«Parliamo del programma, non di nomi» è il super classico di questi giorni qui, quelli in cui si prova a fare un governo. Partendo dai ministri, dai nomi. Non certo dal programma. Mentendo, Di Maio recita un copione secolare anche se prova a spacciarlo per nuovo. Probabilmente anche Fanfani sessant’anni fa, mentre cavalcava le correnti Dc, avrà giurato che stavano discutendo di programmi. Non di nomi. Di certo Fanfani parlava già di «ampie convergenze». Come Di Maio ieri.

Di Maio e Salvini stanno ovviamente e legittimamente discutendo di nomi. Innanzitutto di un nome, quello del presidente del Consiglio. Ne stanno anzi solo discutendo: conclusioni non se ne vedono. Anche perché i due si sono infilati in un labirinto. Da soli. Nessuno dei due può accettare che presidente del Consiglio sia l’altro. Vorrebbe dire perdere in partenza. Quindi serve il «premier terzo», che in quanto tale non può essere né del Movimento 5 Stelle né della Lega. Ma non può essere neanche un non eletto, o non potrebbe dal momento che sia Salvini che Di Maio hanno passato i due mesi di campagna elettorale e i due mesi successivi – fino a tre giorni fa – giurando che l’era dei tecnici è chiusa per sempre. Ricordate Salvini? Ha già giurato da premier in piazza Duomo a Milano. Ha giurato sul «sacro Vangelo», sventolando un rosario e concludendo un comizio. Ha chiamato il suo partito «Salvini premier». Scherzava. Ricordate Di Maio? È più semplice, risale a un mese fa: 11 aprile. «Io cedere la premiership? Non posso farlo. Non saprei come spiegare agli italiani che un soggetto terzo, che ha preso zero voti, possa diventare premier mentre Di Maio che ha preso 11 milioni di voti deve fare un passo indietro». Nel frattempo avrà trovato le parole.

Per uscire dal labirinto, il «leader del centrodestra» e il «capo politico del Movimento 5 Stelle» devono urgentemente trovare, entro lunedì, un premier politico non troppo politico, un po’ tecnico ma non troppo perché «gli italiano hanno detto basta a presidenti del Consiglio non eletti» (Di Maio, 4 aprile). Uno che sia competente e autorevole, ma disponibile a schiacciarsi in mezzo ai due azionisti di maggioranza che probabilmente lo scorteranno dentro al Consiglio dei ministri con le due deleghe più pesanti. È una ricerca impossibile, dovranno per forza rinunciare a qualcosa. Stanno dando la caccia a una chimera. Del resto Berlusconi, quando ancora non si era rassegnato a dare il suo via libera, aveva detto che il governo tra Salvini e Di Maio sarebbe stato «un ircocervo». Siamo lì.

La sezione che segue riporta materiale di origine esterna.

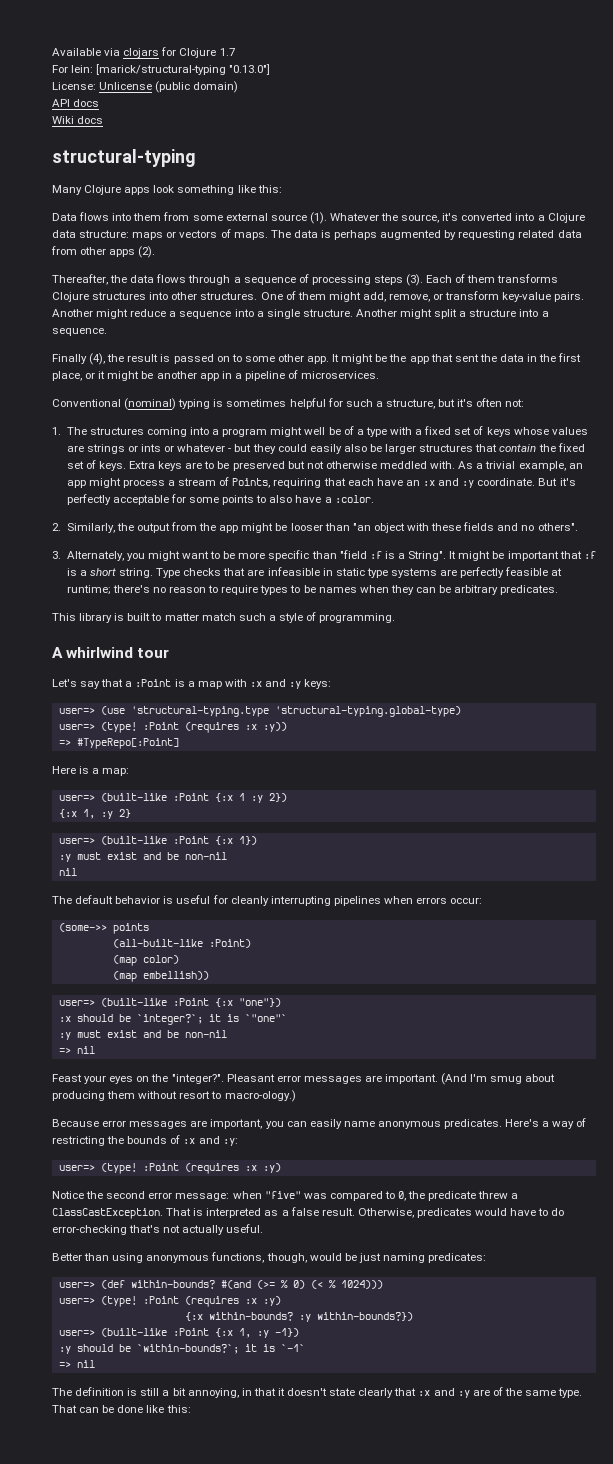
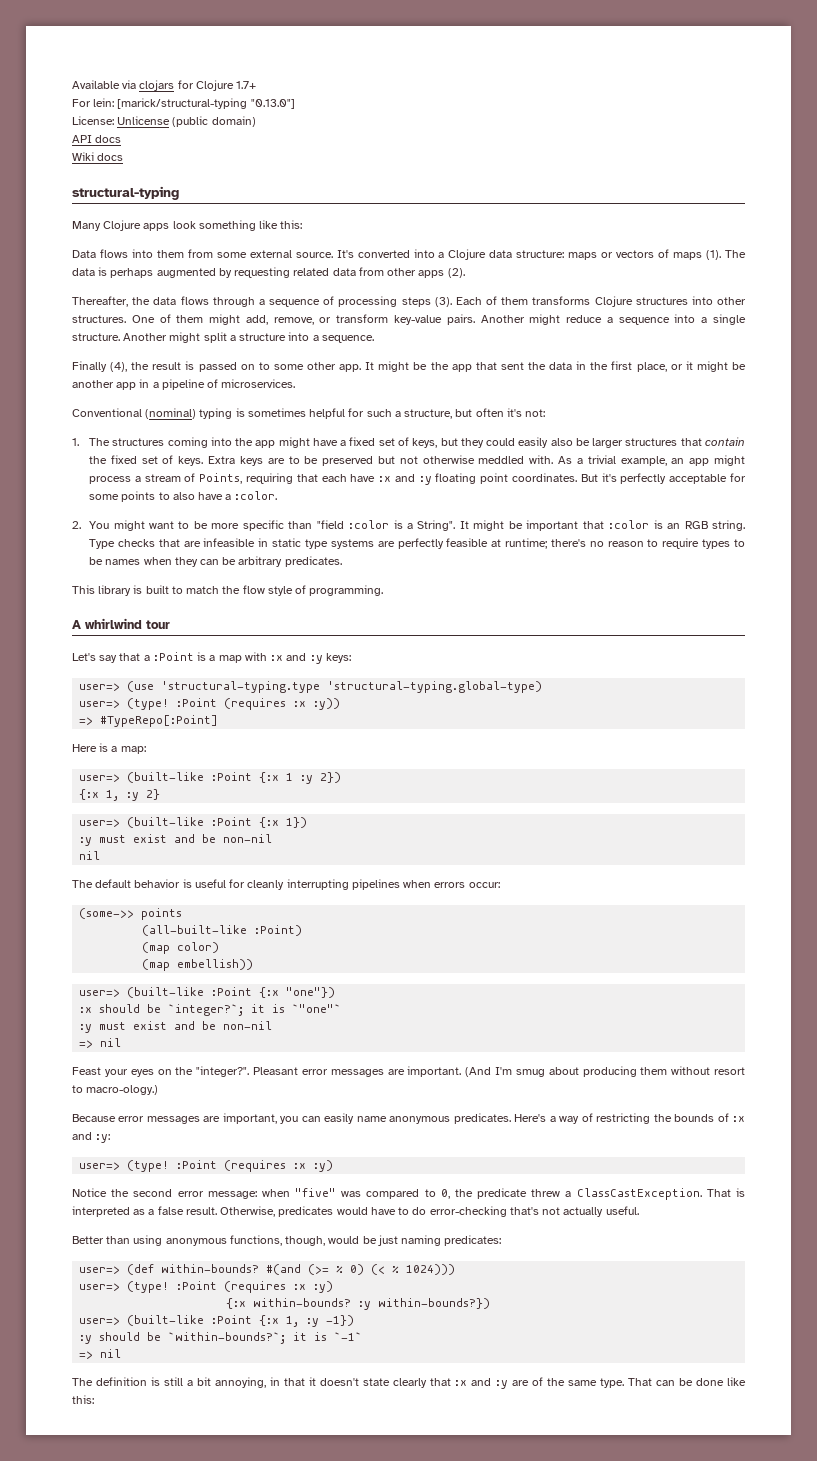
- Available via clojars for Clojure 1.7
+ Available via clojars for Clojure 1.7+
- Data flows into them from some external source (1). Whatever the source, it's converted into a Clojure data structure: maps or vectors of maps.
+ Data flows into them from some external source. It's converted into a Clojure data structure: maps or vectors of maps (1).
- Conventional (nominal) typing is sometimes helpful for such a structure, but it's often not:
+ Conventional (nominal) typing is sometimes helpful for such a structure, but often it's not:
- 1. The structures coming into a program might well be of a type with a fixed set of keys whose values are strings or ints or whatever - but they could easily also be larger structures that contain the fixed set of keys.
+ 1. The structures coming into the app might have a fixed set of keys, but they could easily also be larger structures that contain the fixed set of keys.
- As a trivial example, an app might process a stream of Points, requiring that each have an :x and :y coordinate.
+ As a trivial example, an app might process a stream of Points, requiring that each have :x and :y floating point coordinates.
- 2. Similarly, the output from the app might be looser than "an object with these fields and no others".
- 3. Alternately, you might want to be more specific than "field :f is a String".
+ 2. You might want to be more specific than "field :color is a String".
- It might be important that :f is a short string.
+ It might be important that :color is an RGB string.
- This library is built to matter match such a style of programming.
+ This library is built to match the flow style of programming.

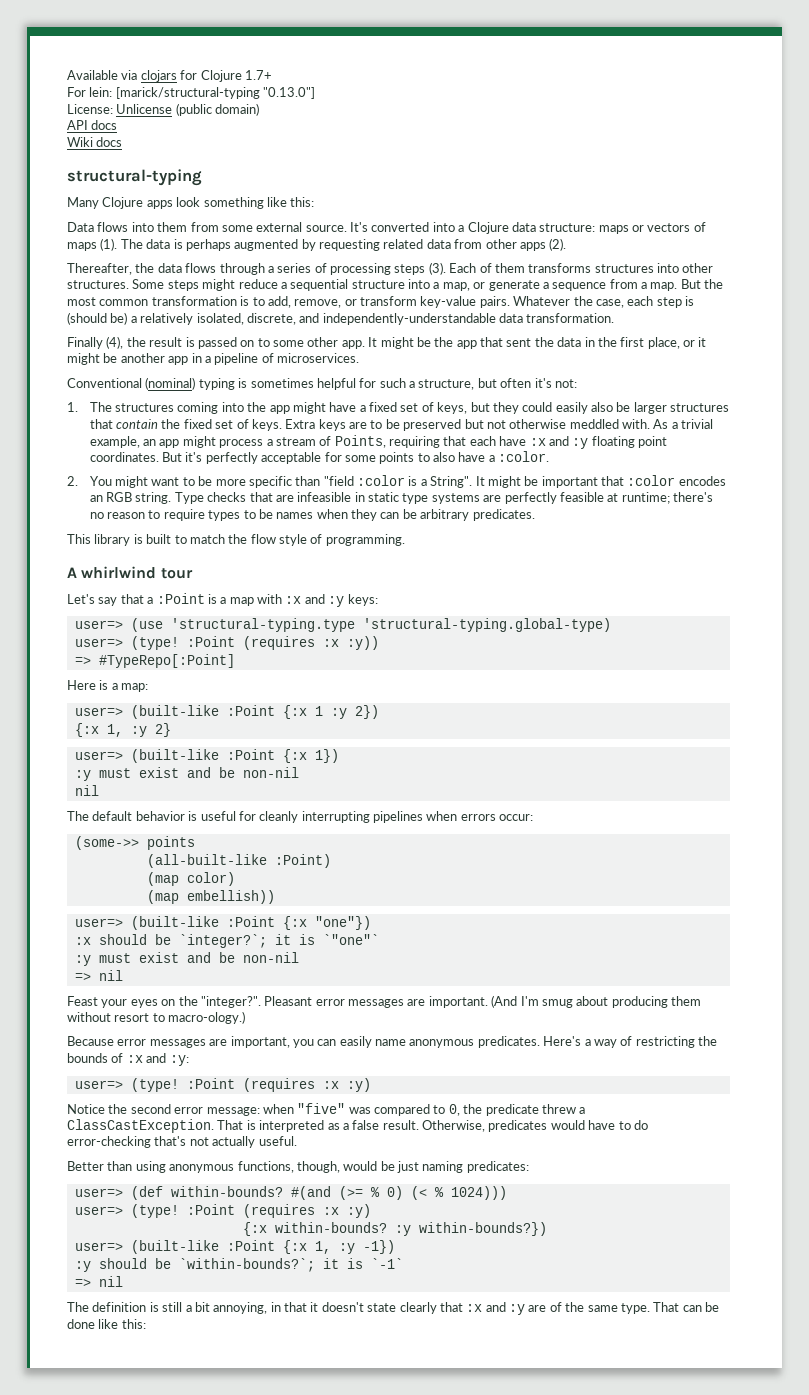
- Thereafter, the data flows through a sequence of processing steps (3).
+ Thereafter, the data flows through a series of processing steps (3).
- Each of them transforms Clojure structures into other structures.
+ Each of them transforms structures into other structures.
- One of them might add, remove, or transform key-value pairs.
+ Some steps might reduce a sequential structure into a map, or generate a sequence from a map. But the most common transformation is to add, remove, or transform key-value pairs.
- Another might reduce a sequence into a single structure. Another might split a structure into a sequence.
+ Whatever the case, each step is (should be) a relatively isolated, discrete, and independently-understandable data transformation.
- It might be important that :color is an RGB string.
+ It might be important that :color encodes an RGB string.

Siamo alle conseguenze di una campagna elettorale bugiarda, nella quale Salvini e Di Maio si sono presentati come se si trattasse di votare il capo del governo. E poi, il 5 marzo, hanno raccontato tutti e due di aver vinto. Senza avere i voti per governare. Se «vincere» significa, nel loro linguaggio, andare a palazzo Chigi, allora chi ha vinto davvero le elezioni ancora non lo sappiamo. Non lo sa nemmeno lui, il «vincitore».
Perché a volerli prendere sul serio, Salvini e Di Maio in questi giorni stanno discutendo «delle cose da fare», del programma. Anzi, del «contratto». «Prima i temi e poi i nomi – ha detto ancora ieri il capo grillino – in base a quello che vogliamo fare sceglieremo chi lo deve fare». Dunque dovremmo credere che in Italia (o su Marte?) c’è qualcuno che tra un po’ riceverà il mandato di applicare un programma che non sta scrivendo e che forse neppure conosce. E questa sarebbe la bella notizia?